Older, Resolved Issues

  1. Shutter Controller Error (Hardware) (1/3/2014)
    Unfortunately we are experiencing some problems with the shutter hardware at a rate of about once per night. When the shutter controller detects a problem with the shutter mechanical elements it sets an error bit and stops the current operation. SISPI detects this error bit, breaks the interlock, stops the exposure queue and issues an alarm with instructions to reset the Bonn Shutter controller with the on the telescope operator console. Once the shutter controller has been reset, you need to reset the SISPI interlock by clicking on RESET in the system control section of the Observer Console GUI. If successful restart the exposure loop. If RESET fails try CONFIGURE and if that fails as well you have to restart SISPI.
  2. Architect Startup, especially with the Starfinder (8/26/2013)
    Occasionally, the Architect will fail to start a role specified in the ini file. The role STARFINDER seems to have this problem the most often. This appears to be a problem with eups; if a role requires special setup and that setup fails, the role will not start. The architect has been updated to notice this error condition and try again; since the eups problems appear to be a race condition, this often solves the problem. The Architect has also been updated to log more information about this situation (and any PML command sent after the instance is up and running) for better debuging. Note that the Architect waits a few moments before retrying the eups setup; at OSU, I (Ann) have seen the starfinder take long enough to get started that I was able to log in to the Console, get a list of roles from the Architect, see that the starfinder was missing, all before the starfinder successfully started without my intervention. So if a role has not started, look at the Architect logs to see if it's still trying.

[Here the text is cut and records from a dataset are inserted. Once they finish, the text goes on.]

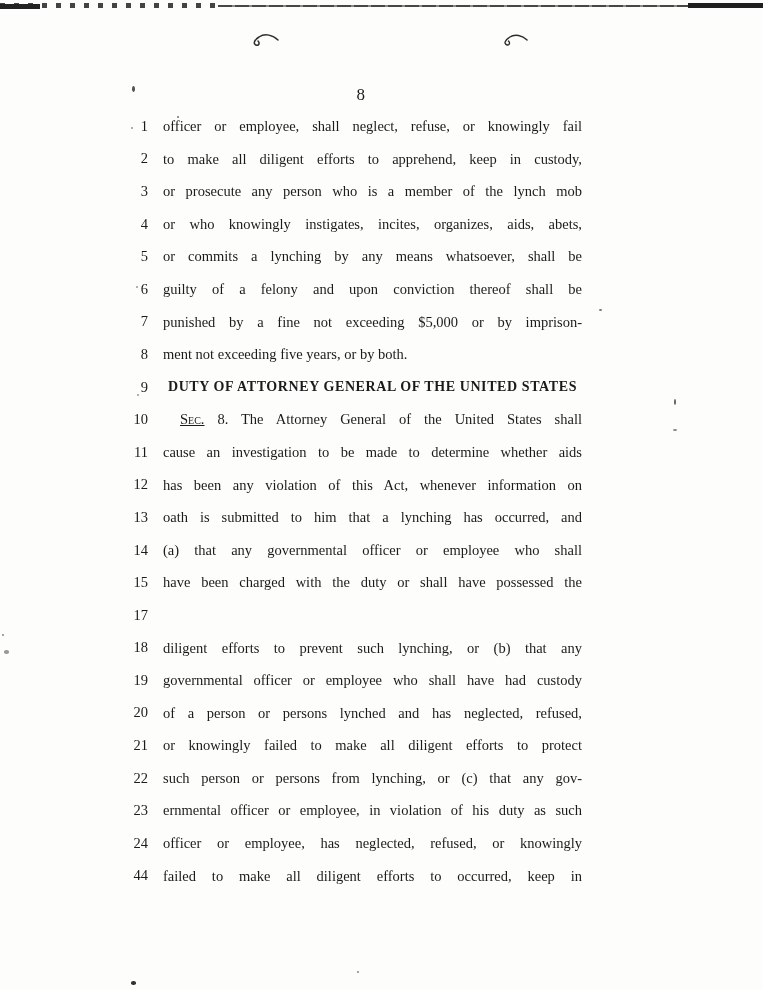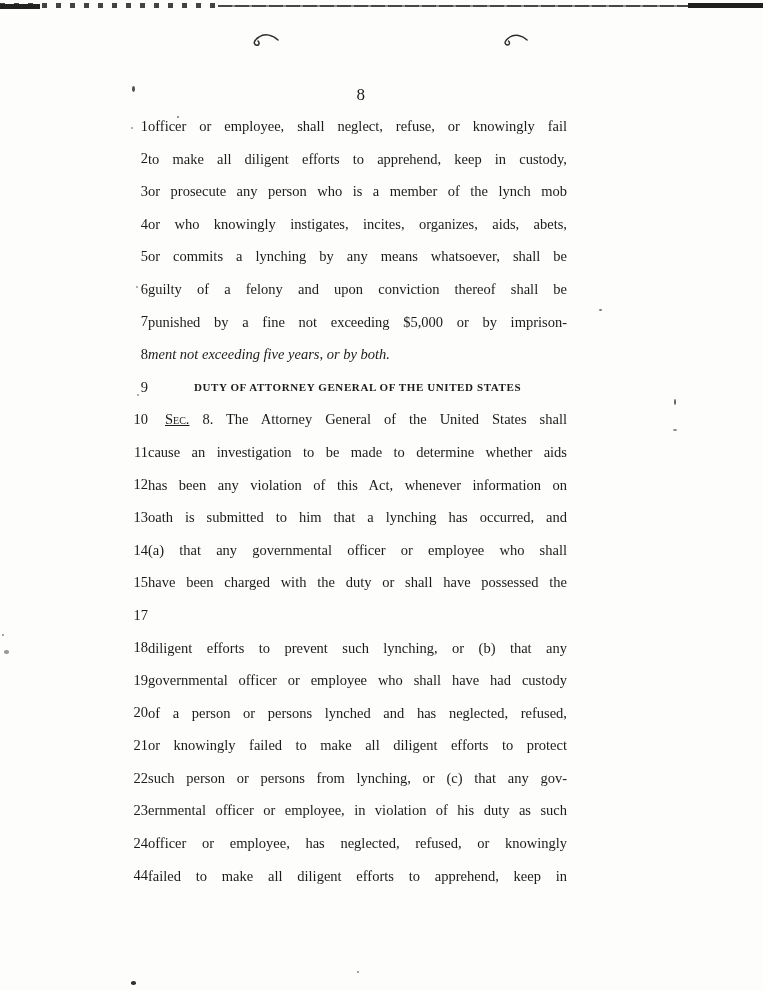"officer or employee, shall neglect," .line-text { margin-left: none -> 15px }
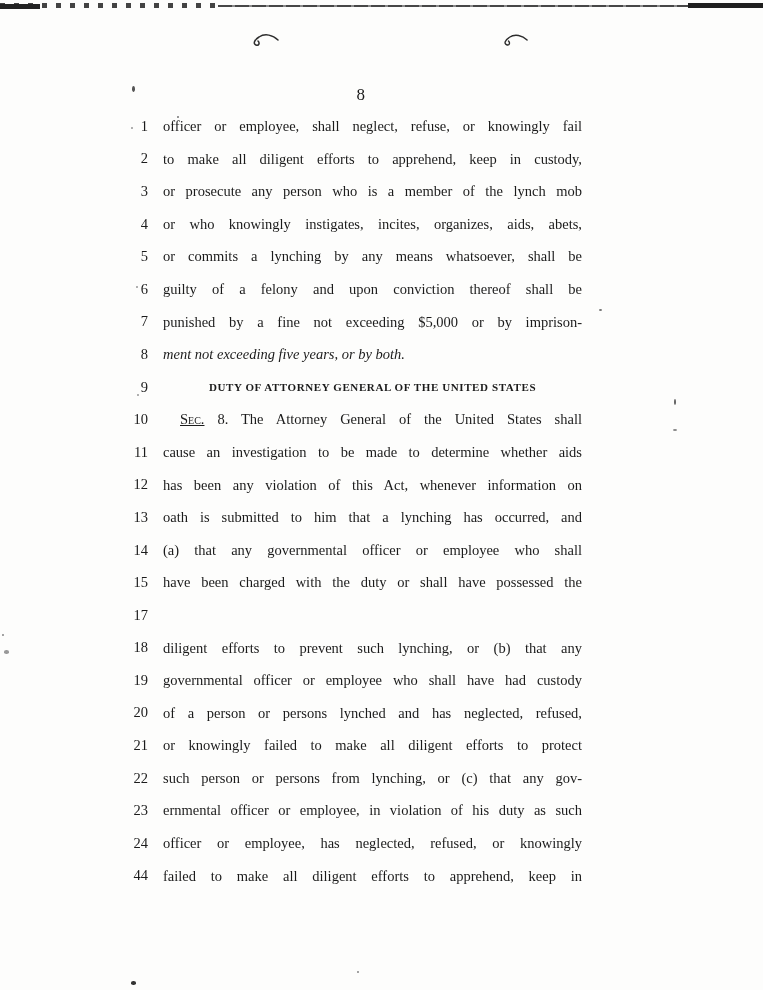"ment not exceeding five years," .line.left .line-text { font-style: italic -> none }
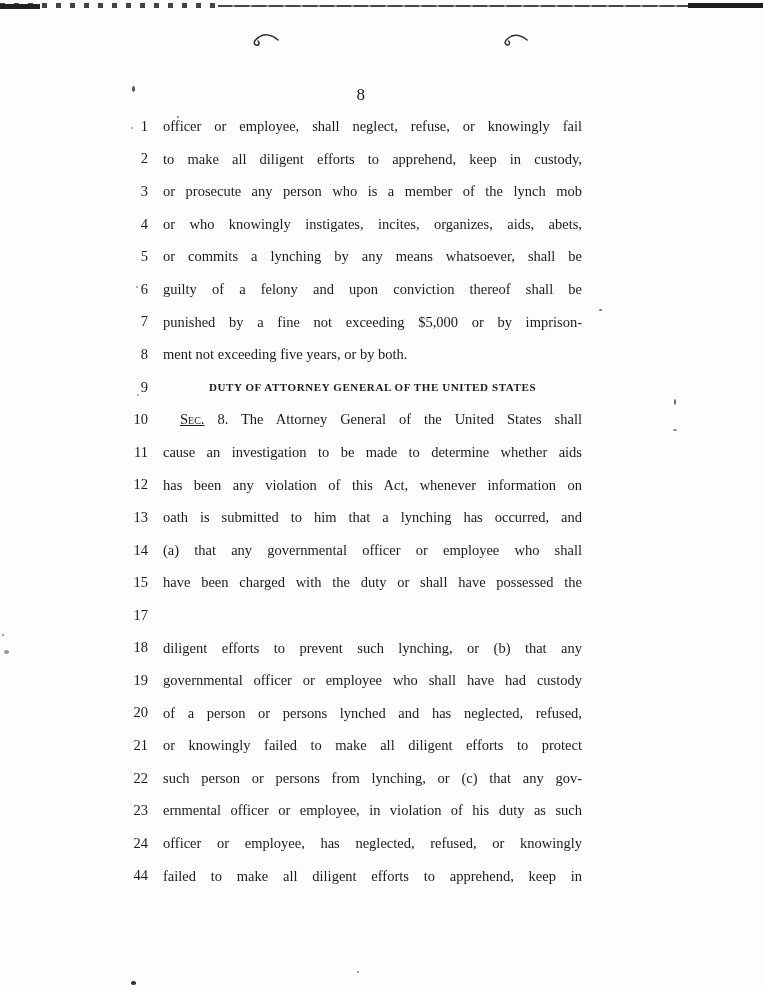"DUTY OF ATTORNEY GENERAL OF" .line.heading .line-text { font-size: 11px -> 14px }
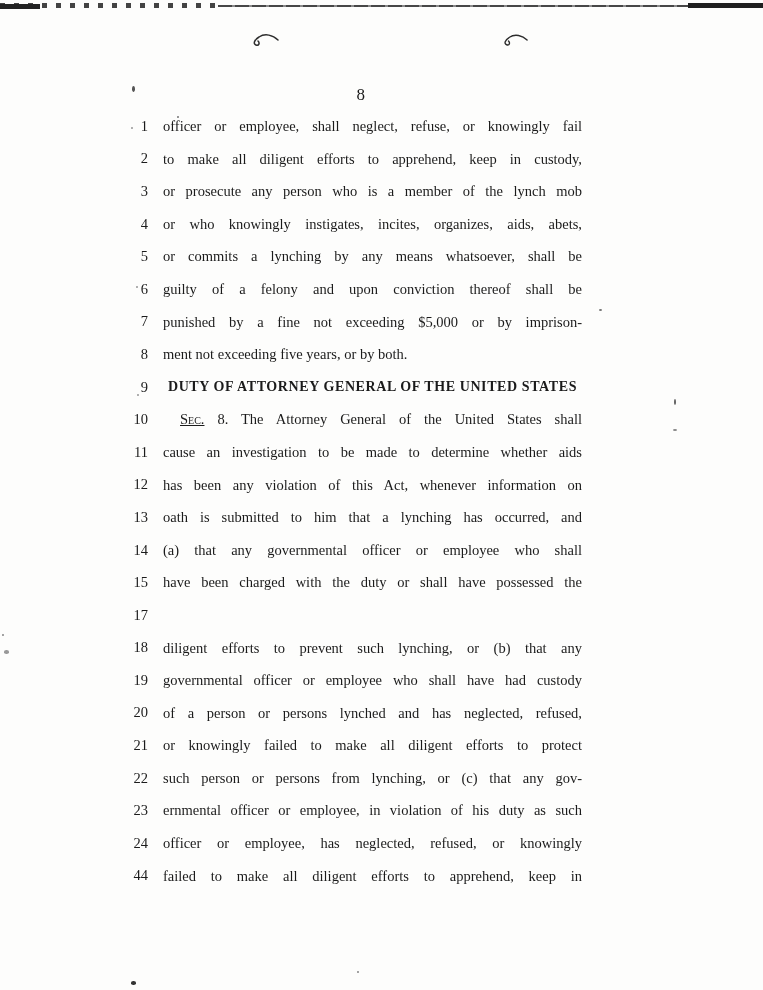"failed to make all diligent" span.line-text { text: apprehend -> occurred }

  3. Architect Option Change (2/28/2013)
    The optional flags to run the cleanup scripts, and to speed up startup by not waiting on start_role calls have now been made the default. These features can now be turned off (instead of turned on) with command line flags (-k is now keep_processes instead of kill, and the old -n for no_wait became -r for return_after_start_role (in contrast to the default, which is to return immediately)). The cleanup performed by the architect now includes ramdisk cleanup as well as process cleanup.
  4. Restarting the GUIDERGUI (2/8/2013)
    The GUIDERGUI is different from all the other SISPI GUIs and requires special care if you need to restart it. The GUIDERGUI is not a web-based application. Instead it runs on readout2 in the vnc session using display 15. Typically a vncviewer running on observer1 is connected to this server and shows the Guider GUI. This particular configuration prevents the Architect from stopping the GUIDERGUI application when SISPI shuts down. To cleanup you need to use the cleanup_processes -k command or you need to use the -k option when you run the architect. Failure to do so will leave multiple copies of the GUIDERGUI running on readout2 which typically leads to bad observer confusion.
    If you only want to restart the GUIDERGUI you can use the Architect Console but it's a bit more complicated then just restarting other SISPI applications. Note that this procedure will break the interlock and that you will have to run configure to restore the system. In other words don't do this in the middle of an observing sequence.
    1. On the Architect Console select the GUIDERGUI role and click stop
    2. You should see some messages about this and some child processes still running in the (terminal) windows where you are running the architect.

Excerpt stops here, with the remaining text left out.